Of course, high drug costs are already a reality. On January
28, 2015, the Times’ Business Section
previewed a study coming out in the New
England Journal of Medicine from Harvard. “Study
finds HIV drugs priced out of reach”. Much of the great advance made
against HIV in the last few decades come from effective and more tolerable drug
regimens. Atripla, for example, is a once-daily combination of 3 drugs (2 made
by Gilead, one by Merck), that is extremely effective.
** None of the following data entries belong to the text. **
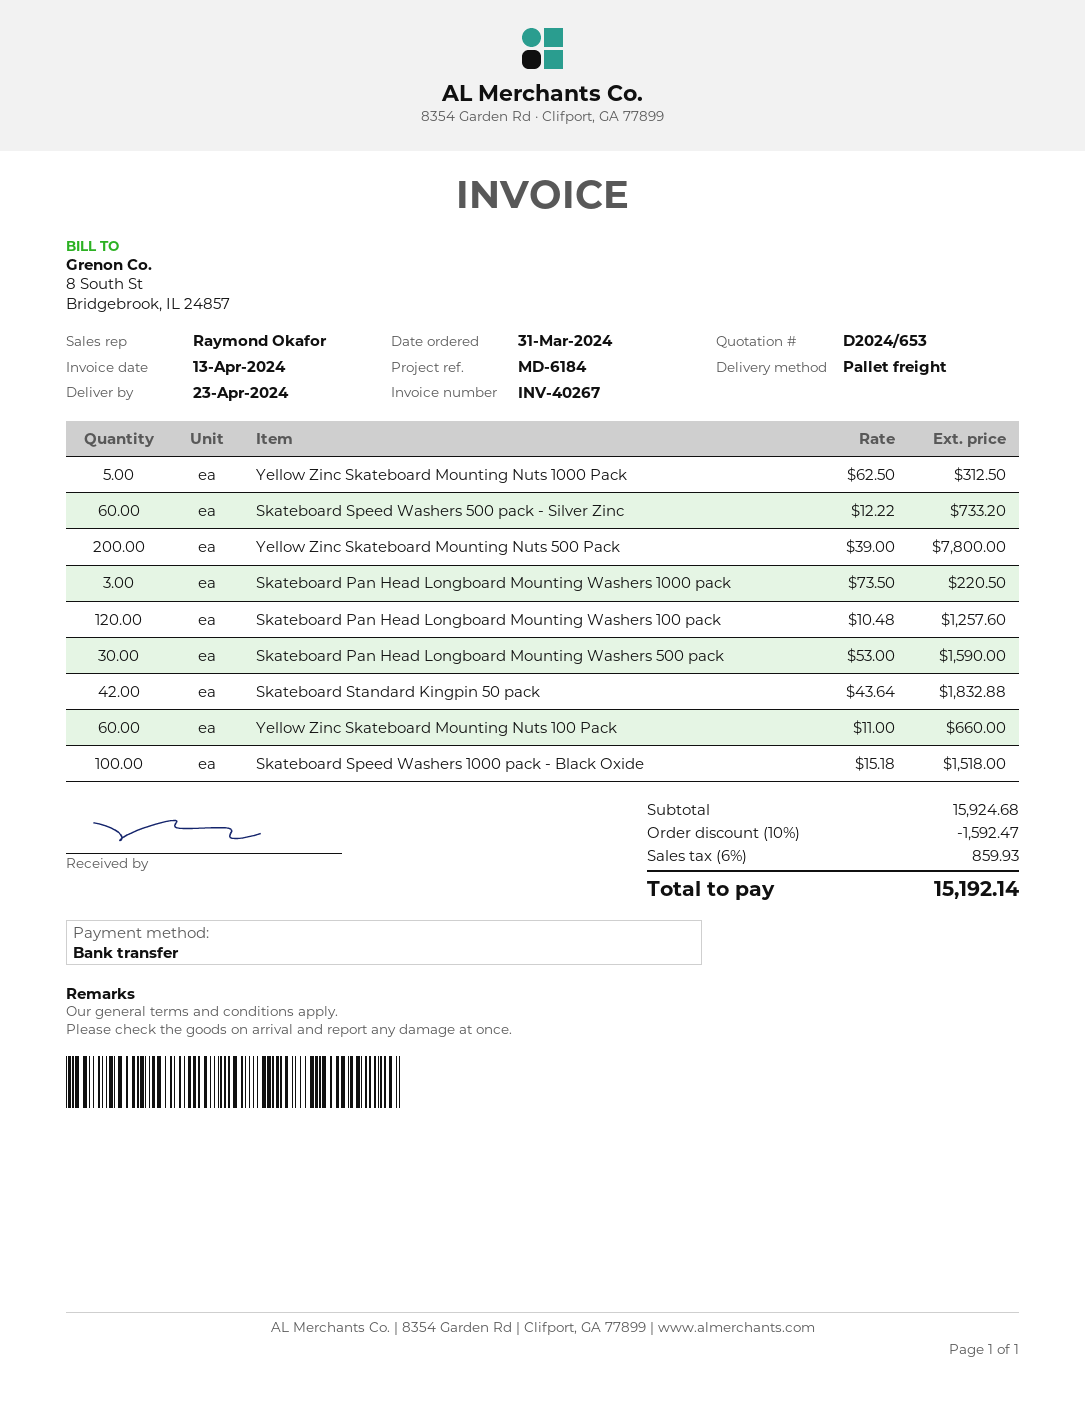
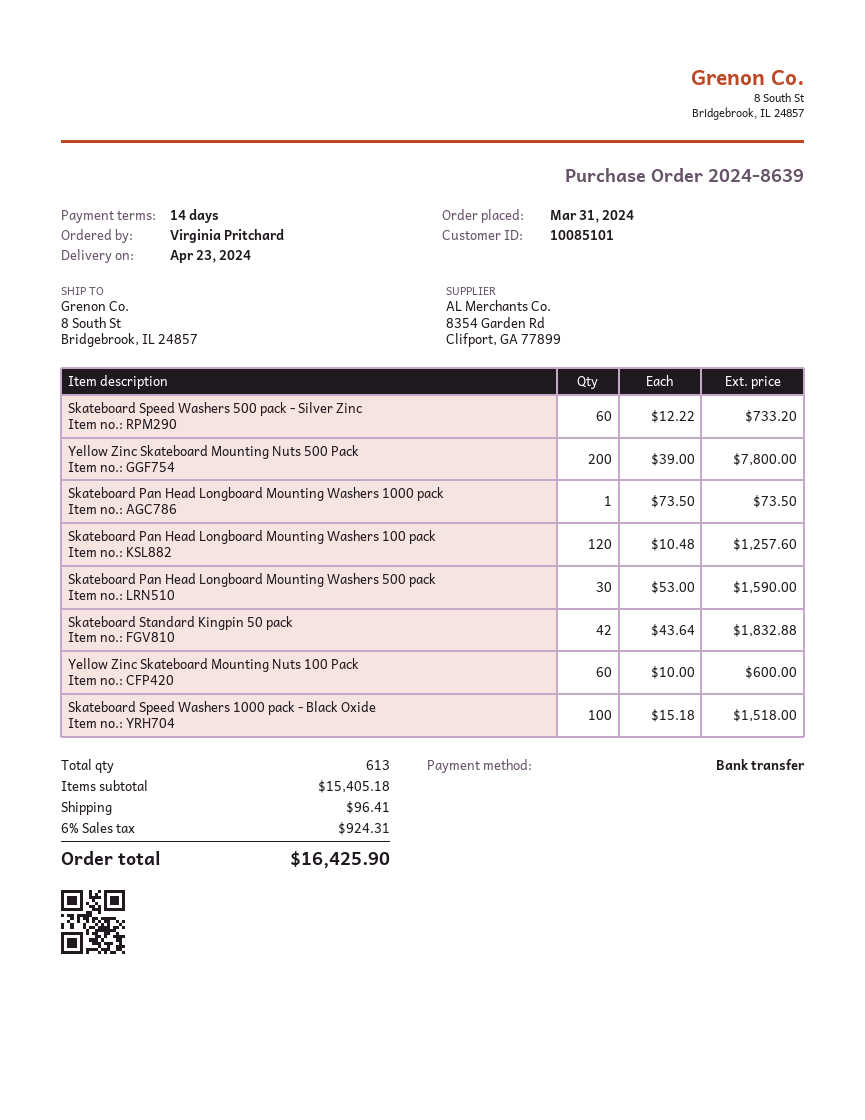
Yellow Zinc Skateboard Mounting Nuts 1000 Pack: 5 x 62.50 = 312.50 -> none
Skateboard Pan Head Longboard Mounting Washers 1000 pack: 3 x 73.50 = 220.50 -> 1 x 73.50 = 73.50
Yellow Zinc Skateboard Mounting Nuts 100 Pack: 60 x 11.00 = 660.00 -> 60 x 10.00 = 600.00
subtotal: 15924.68 -> 15405.18
discount: 10% = 1592.47 -> none
shipping: none -> 96.41
tax: 6% = 859.93 -> 6% = 924.31
total: 15192.14 -> 16425.90

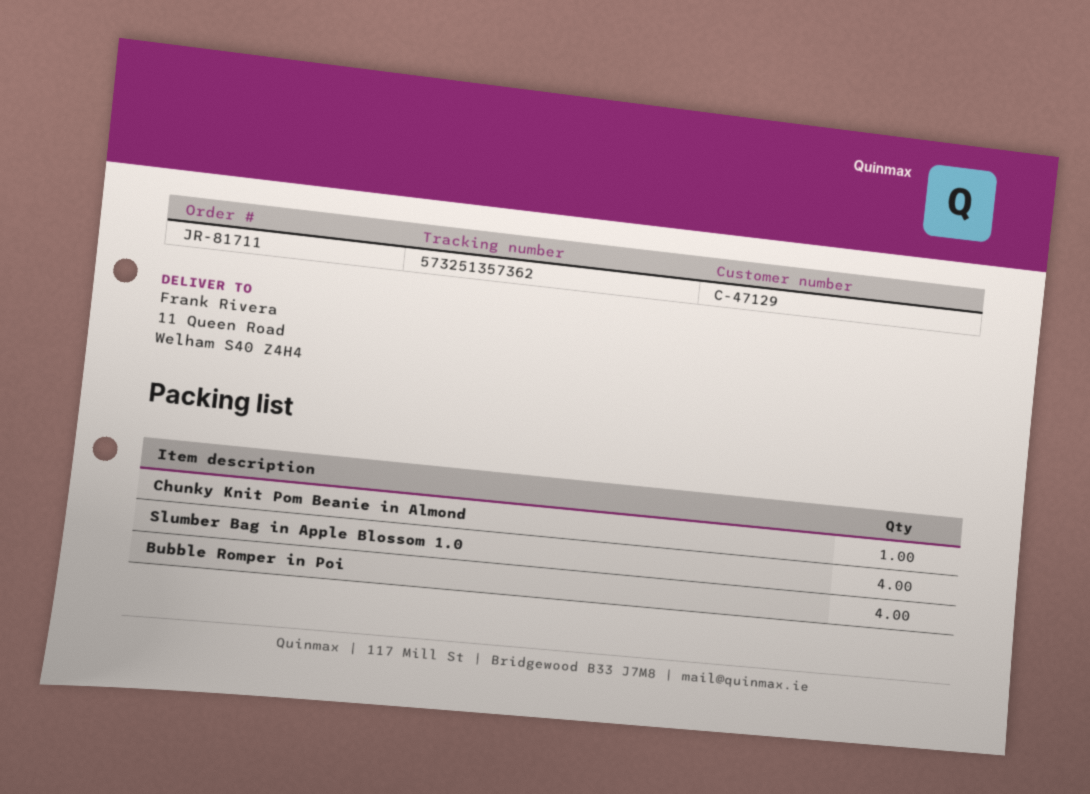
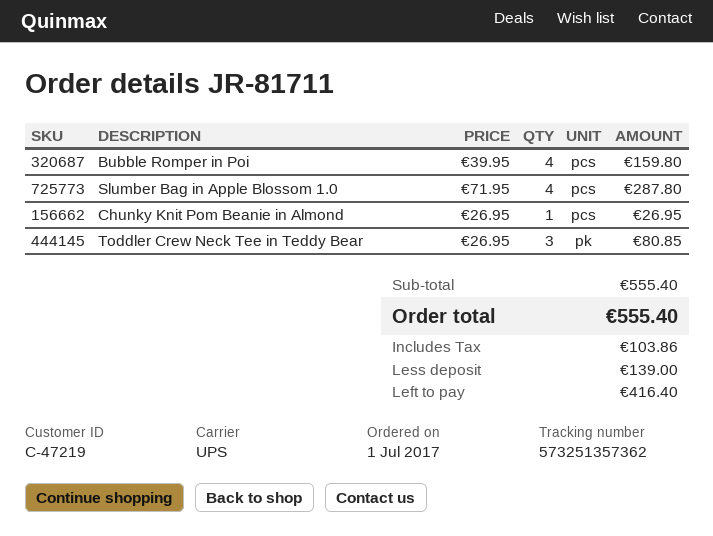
customer number: C-47129 -> C-47219
Toddler Crew Neck Tee in Teddy Bear: none -> 3

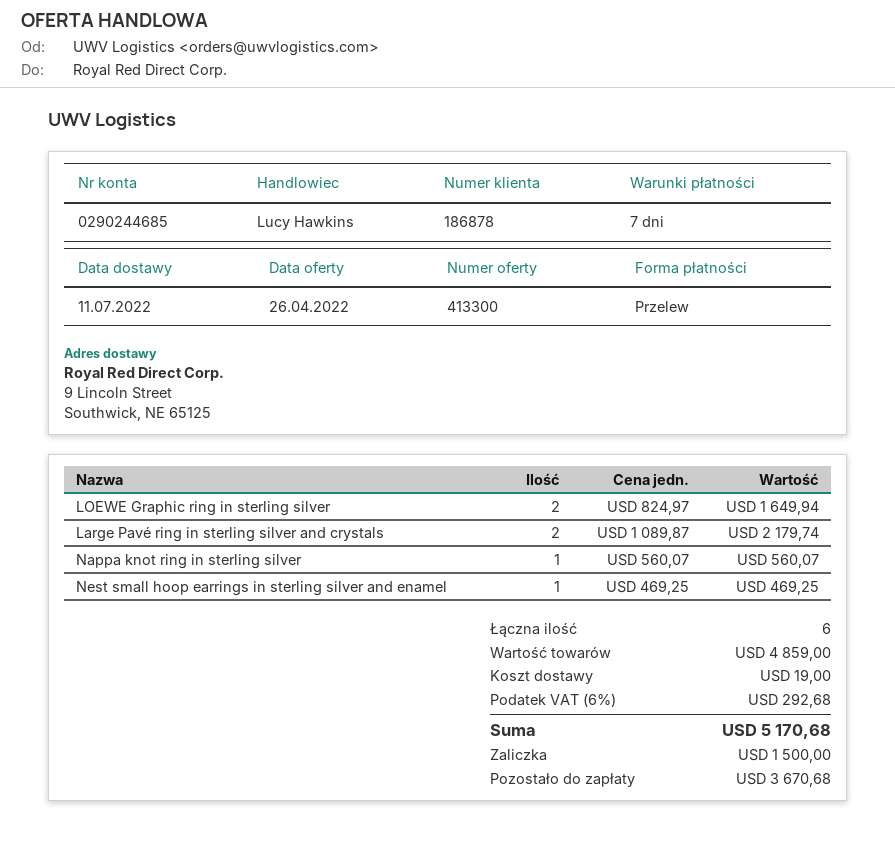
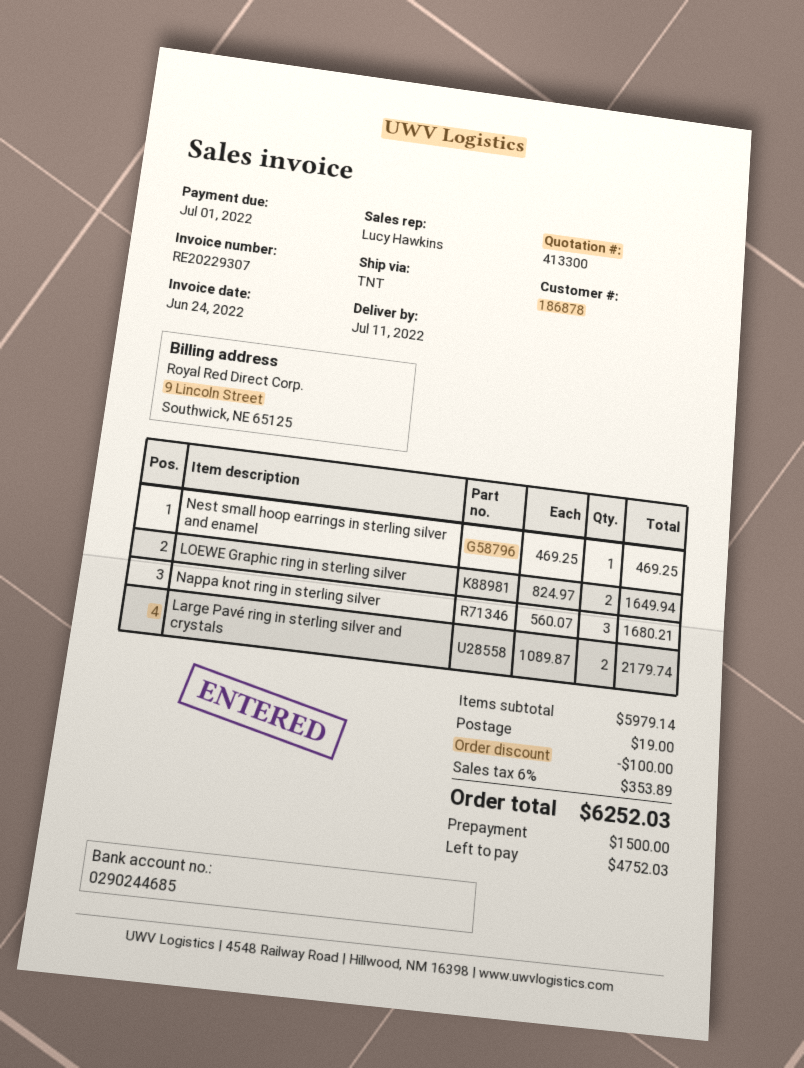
Nappa knot ring in sterling silver: 1 x 560.07 = 560.07 -> 3 x 560.07 = 1680.21
subtotal: 4859.00 -> 5979.14
discount: none -> 100.00
tax: 6% = 292.68 -> 6% = 353.89
total: 5170.68 -> 6252.03
balance: 3670.68 -> 4752.03

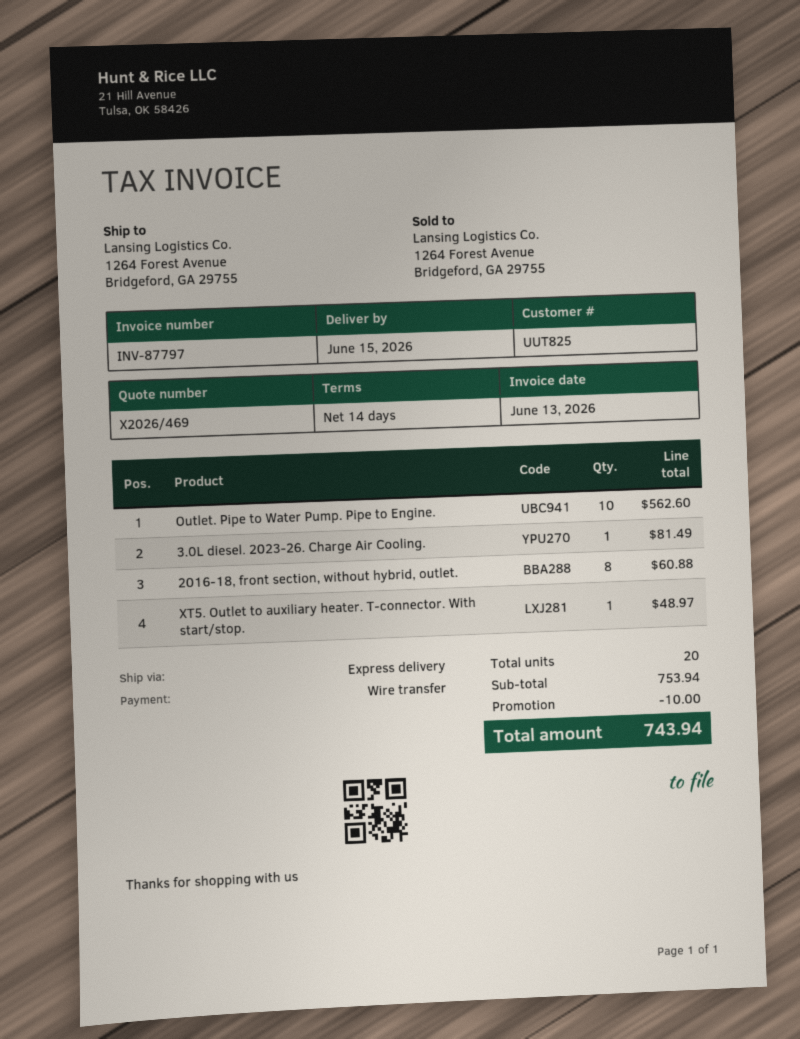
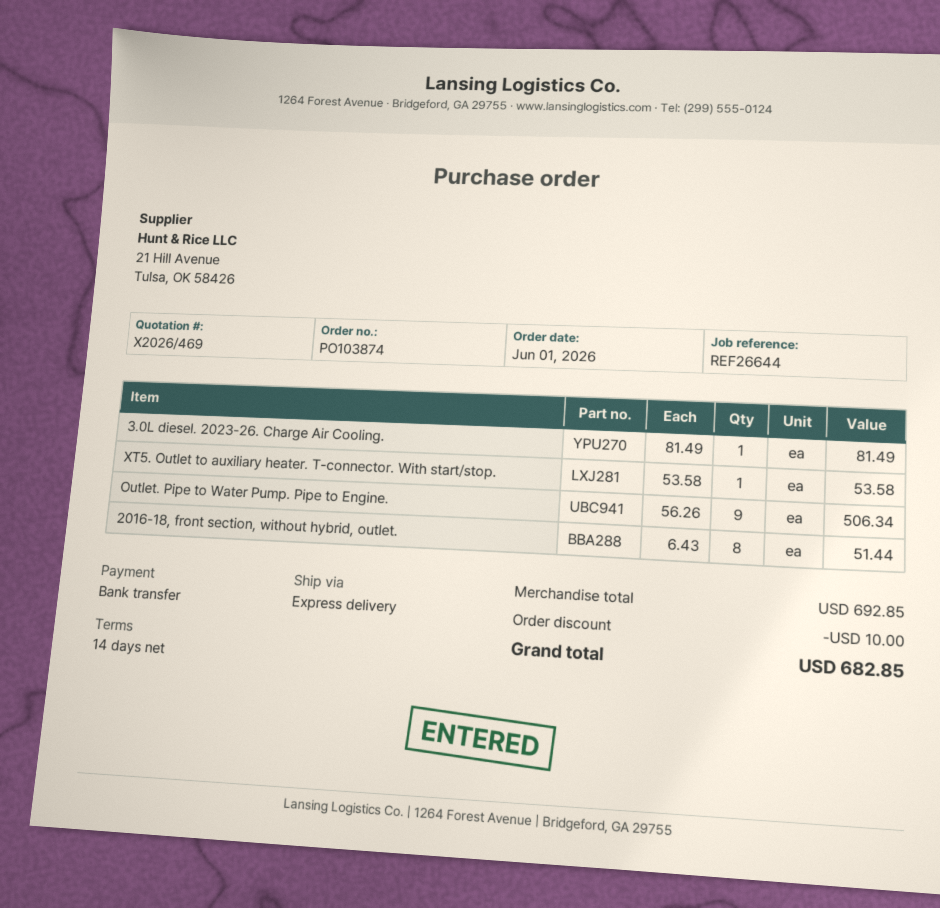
Outlet. Pipe to Water Pump. Pipe to Engine.: 10 for 562.60 -> 9 for 506.34
2016-18, front section, without hybrid, outlet.: 8 for 60.88 -> 8 for 51.44
XT5. Outlet to auxiliary heater. T-connector. With start/stop.: 1 for 48.97 -> 1 for 53.58
subtotal: 753.94 -> 692.85
total: 743.94 -> 682.85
But this study shows
that the “flexibility” available to insurers under ACA will mean that folks
with worse insurance (usually poorer people) will have to pay $3,000 a year more for Atripla than those with better
policies. Again, the poor pay more.
Precision medicine may sound good, and certainly cool, and
sexy. It may even benefit some people, if at very high cost, in the future. But
right now, today, there are lots of conditions we know how to treat and lots of
people who are not getting that treatment because they don’t have the money,
are not desirable, have diseases not in the most preferred “product lines”. And
we are spending federal money on making some of the drugs that we have that we
know are effective less available.
Despite publicity about or funding for precision medicine or
any other “new idea”, the fatal flaw is that our health system is not about
improving our health, it is about profit. This is intolerable.